Dann musste ich weinen
Als er am Ende seiner erzählerischen Reise eine Zigarette neben meinem Kopf anzündet und ich den Qualm rieche, fange ich an zu weinen. Ich ertrage den Geruch nicht mehr. Dann ist die Hypnose vorbei. Ich fühle mich schläfrig und habe Kopfschmerzen.
Am nächsten Tag schnüffel’ ich mich durch meine Wohnung. Und habe das dringende Bedürfnis, zu putzen, zu waschen und zu schrubben. Was auch immer mit Nikotinrauch in Berührung gekommen ist, muss gereinigt werden. Noch Stunden später stehe ich auf einer Leiter und poliere meine Küchenschränke. Meine gesamte Garderobe landet in der Waschmaschine. Nichts darf mehr nach Kippen riechen.
Dieses leicht obsessive Verhalten hält gut zwei Wochen an. Danach ist mir Rauchen egal. Richtig zugequalmte Raucherkneipen sind nicht mehr meins, aber ich breche nicht mehr in Tränen aus, wenn jemand neben mir eine Zigarette anzündet.

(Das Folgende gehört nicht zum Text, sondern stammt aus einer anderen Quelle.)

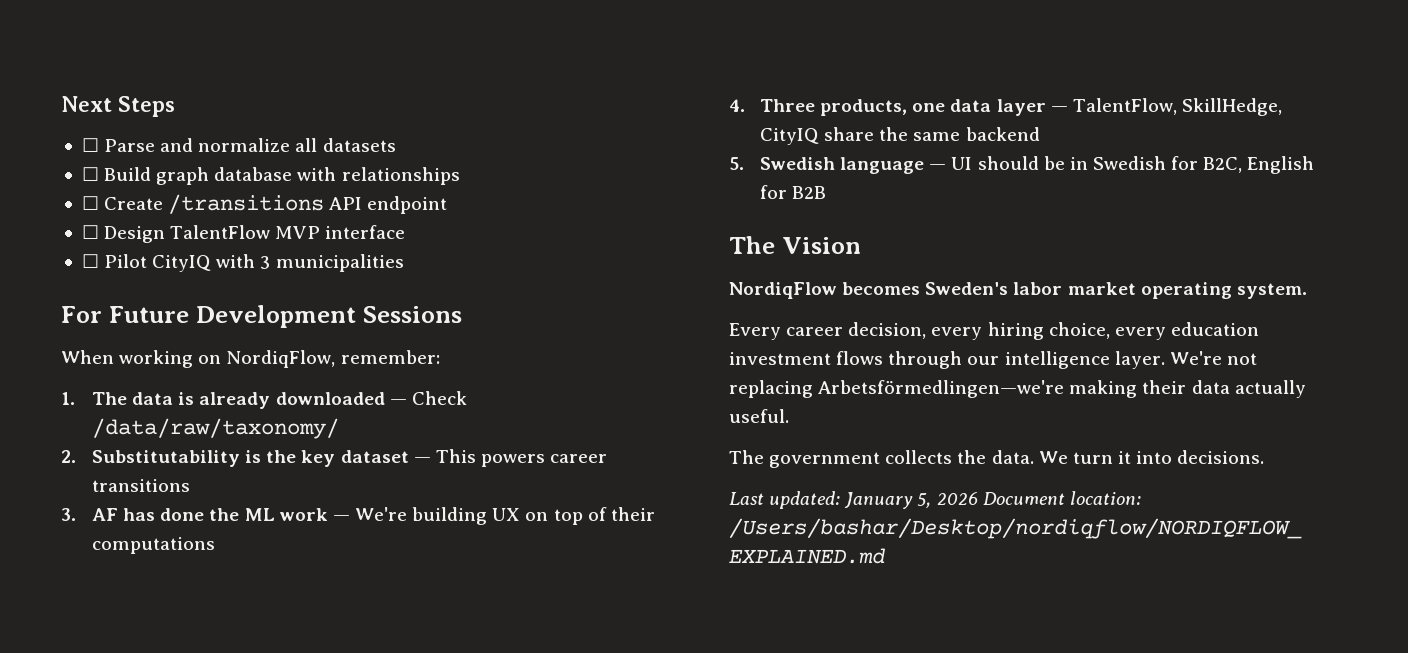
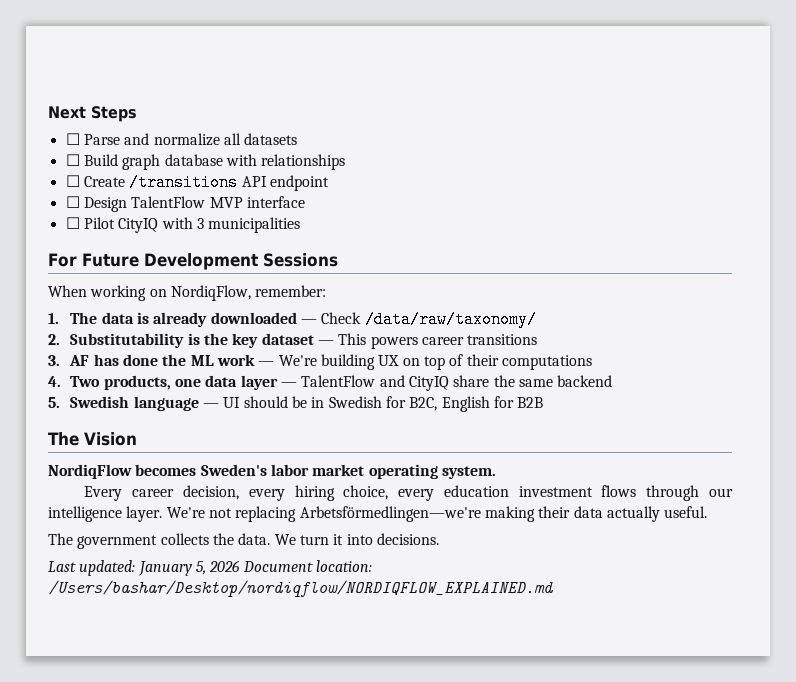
- 4. Three products, one data layer — TalentFlow, SkillHedge, CityIQ share the same backend
+ 4. Two products, one data layer — TalentFlow and CityIQ share the same backend

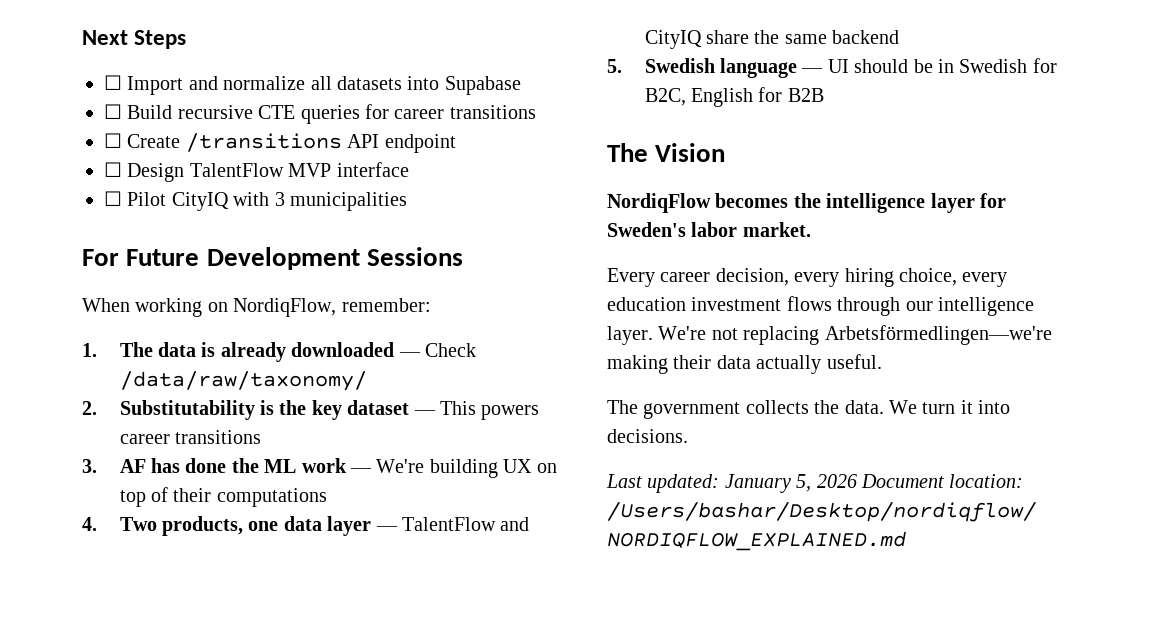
- ☐ Parse and normalize all datasets
+ ☐ Import and normalize all datasets into Supabase
- ☐ Build graph database with relationships
+ ☐ Build recursive CTE queries for career transitions
- NordiqFlow becomes Sweden's labor market operating system.
+ NordiqFlow becomes the intelligence layer for Sweden's labor market.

Also ist Hypnose die Rettung für alle Süchtigen? Nein, leider nicht.
Was Hypnose wirklich kann
Die Studienlage ist uneindeutig. So berichtete das „Ärzteblatt“ schon 2009, dass „körperliche Beschwerden, Zahnbehandlungen, Geburtshilfe sowie Operationsvor- und -nachbehandlung“ zu den häufigsten Einsatzgebieten der Hypnotherapie gehören. Auch bei Schmerzen, Ängsten und leichten Depressionen gelte der Einsatz von Hypnose als hocheffizient. Dies würden zahlreiche wissenschaftliche Untersuchungen belegen, schreibt das Fachblatt weiter.
Konkret bei der Rauchentwöhnung kann Hypnose helfen – muss aber nicht. In einer systematischen Übersichtsstudie wurde geprüft, ob zwölf Monate nach einer Hypnosebehandlung mehr Personen Nichtraucher waren als nach einer Vergleichsmaßnahme, wie Gruppendiskussionen oder Entspannungsübungen. Das Ergebnis? Die Hypnosegruppe erbrachte keine besseren Ergebnisse.
Dass es nicht immer klappt, zeigen auch die Gespräche, die ich seitdem führe. Tatsächlich haben sich einige Kollegen und Freunde schon hypnotisieren lassen – mit sehr überschaubarem Erfolg. Wer eigentlich gar nicht aufhören möchte, dem wird die Trance wenig helfen. Aber wer wirklich das Laster stoppen will, der bekommt so Unterstützung. Und dann sollte man nicht bis zur nächsten Pandemie warten.